TERROR ON ALCATRAZ Possibly, the silliest tagline I've ever seen
It makes no sense at all. "Where escape from your fears...has no parole". What's that supposed to mean?
If you're gonna insist on renting this one, I'd suggest watching Escape From Alcatraz (yeah, the Clint Eastwood movie) as a warm-up. Not only is it a much better movie, so your evening will suck less, but both movies feature the same lead character: Frank Morris, who may or may not have successfully escaped from Alcatraz back when dinosaurs ruled the earth. Yes, it even mentions the Eastwood film.
You might remember Eastwood playing Morris as a mostly honorable, intelligent man with a good head on his shoulders. Here, Morris is played by Aldo Ray, and played as a chick-beating killer. See, if you watch the two movies back-to-back, you can pretend that Morris had something really traumatic happen to him in the interim that turned him into a callous, cruel beast...or something like that.
Anyway, here, Morris goes back to Alcatraz with a tour group because he's looking for a treasure map he left behind (you'd think that this is something he would have taken with him when he busted out). A bunch of people staying the night to party get in his way.
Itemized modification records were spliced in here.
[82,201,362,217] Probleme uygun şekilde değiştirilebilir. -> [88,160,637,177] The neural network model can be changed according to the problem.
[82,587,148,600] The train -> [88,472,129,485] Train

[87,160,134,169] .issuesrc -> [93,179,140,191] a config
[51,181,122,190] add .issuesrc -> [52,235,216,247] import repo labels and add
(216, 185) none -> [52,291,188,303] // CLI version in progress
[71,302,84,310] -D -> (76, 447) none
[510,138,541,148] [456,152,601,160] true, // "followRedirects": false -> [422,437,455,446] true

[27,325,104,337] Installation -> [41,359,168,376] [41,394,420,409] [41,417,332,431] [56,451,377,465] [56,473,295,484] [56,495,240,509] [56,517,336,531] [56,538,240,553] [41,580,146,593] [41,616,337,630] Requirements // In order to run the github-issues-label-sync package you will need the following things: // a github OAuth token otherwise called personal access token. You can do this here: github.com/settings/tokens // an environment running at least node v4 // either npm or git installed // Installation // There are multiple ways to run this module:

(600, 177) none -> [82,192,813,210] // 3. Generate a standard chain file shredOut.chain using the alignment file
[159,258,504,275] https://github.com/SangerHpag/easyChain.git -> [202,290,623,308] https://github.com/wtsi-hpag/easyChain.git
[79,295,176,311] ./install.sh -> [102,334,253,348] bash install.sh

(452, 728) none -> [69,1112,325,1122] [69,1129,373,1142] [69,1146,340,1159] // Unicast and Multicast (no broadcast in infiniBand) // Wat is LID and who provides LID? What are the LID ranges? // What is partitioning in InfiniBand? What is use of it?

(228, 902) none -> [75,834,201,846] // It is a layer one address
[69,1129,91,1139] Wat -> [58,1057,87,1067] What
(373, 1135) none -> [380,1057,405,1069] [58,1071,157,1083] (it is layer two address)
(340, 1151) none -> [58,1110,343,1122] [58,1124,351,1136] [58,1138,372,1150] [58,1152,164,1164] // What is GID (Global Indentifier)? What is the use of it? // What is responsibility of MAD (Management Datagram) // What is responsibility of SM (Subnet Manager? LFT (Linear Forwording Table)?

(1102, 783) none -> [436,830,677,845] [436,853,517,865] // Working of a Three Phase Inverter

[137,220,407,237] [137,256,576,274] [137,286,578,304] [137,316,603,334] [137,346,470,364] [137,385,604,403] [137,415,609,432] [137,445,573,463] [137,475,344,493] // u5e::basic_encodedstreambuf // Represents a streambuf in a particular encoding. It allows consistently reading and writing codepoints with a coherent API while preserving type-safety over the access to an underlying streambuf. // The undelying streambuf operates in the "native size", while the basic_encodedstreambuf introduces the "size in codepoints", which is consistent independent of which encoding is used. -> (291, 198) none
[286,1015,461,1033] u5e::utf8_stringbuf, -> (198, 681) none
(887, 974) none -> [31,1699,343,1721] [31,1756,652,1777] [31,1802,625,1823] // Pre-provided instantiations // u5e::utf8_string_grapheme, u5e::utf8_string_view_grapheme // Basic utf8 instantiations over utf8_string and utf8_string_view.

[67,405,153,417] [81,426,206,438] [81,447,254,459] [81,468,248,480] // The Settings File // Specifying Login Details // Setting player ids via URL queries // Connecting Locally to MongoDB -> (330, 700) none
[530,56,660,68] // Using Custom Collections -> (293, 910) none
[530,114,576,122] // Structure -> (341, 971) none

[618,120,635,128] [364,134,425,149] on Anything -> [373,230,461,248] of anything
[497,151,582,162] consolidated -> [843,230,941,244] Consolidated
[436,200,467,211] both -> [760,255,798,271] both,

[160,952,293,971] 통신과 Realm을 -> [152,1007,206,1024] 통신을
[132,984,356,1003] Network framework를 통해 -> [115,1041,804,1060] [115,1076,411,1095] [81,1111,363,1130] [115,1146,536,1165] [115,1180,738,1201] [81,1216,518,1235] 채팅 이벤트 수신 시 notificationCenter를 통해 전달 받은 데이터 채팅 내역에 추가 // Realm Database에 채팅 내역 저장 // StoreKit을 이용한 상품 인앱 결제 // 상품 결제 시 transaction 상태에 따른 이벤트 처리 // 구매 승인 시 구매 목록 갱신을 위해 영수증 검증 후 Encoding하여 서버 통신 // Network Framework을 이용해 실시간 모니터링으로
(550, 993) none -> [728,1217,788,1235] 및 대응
People die.
The first act of the movie is basically an extended tour of the prison. You learn more about Alcatraz in this movie than you do in EFA, The Enforcer and The Rock put together, which I guess is kind of cool. The lame jokes from the tour guide are so bad they sound authentic. And when the crowd asks their questions, you just know they're a real tour group.
This might have had substantial so-bad-it's-good value had I watched it in better spirits and health (I feel like I'm getting rigor mortis). But the way I see it now, it sucks pretty hard. It has possibly the most pathetic excuse for a climactic moment I've ever seen, since we don't even get to see what happens. The guy runs, then the guy is gone. What the hell is that?
When Morris dons a ranger's uniform to coax the teens out of hiding, it's so lame it's beyond belief - and yes, one teen does fall for it. Her reaction when she finds out the truth is actually pretty funny, and one of the most gratuitous breast shots I've seen.
May contain the very first recorded pronunciation of the word "party" as "par-TAY". Also features an Indian guy who resents being called a drunken Indian but spends half his screen time with a beer bottle. (and the other half with war paint on, leading one to wonder where he got it. Does he just carry this stuff around?)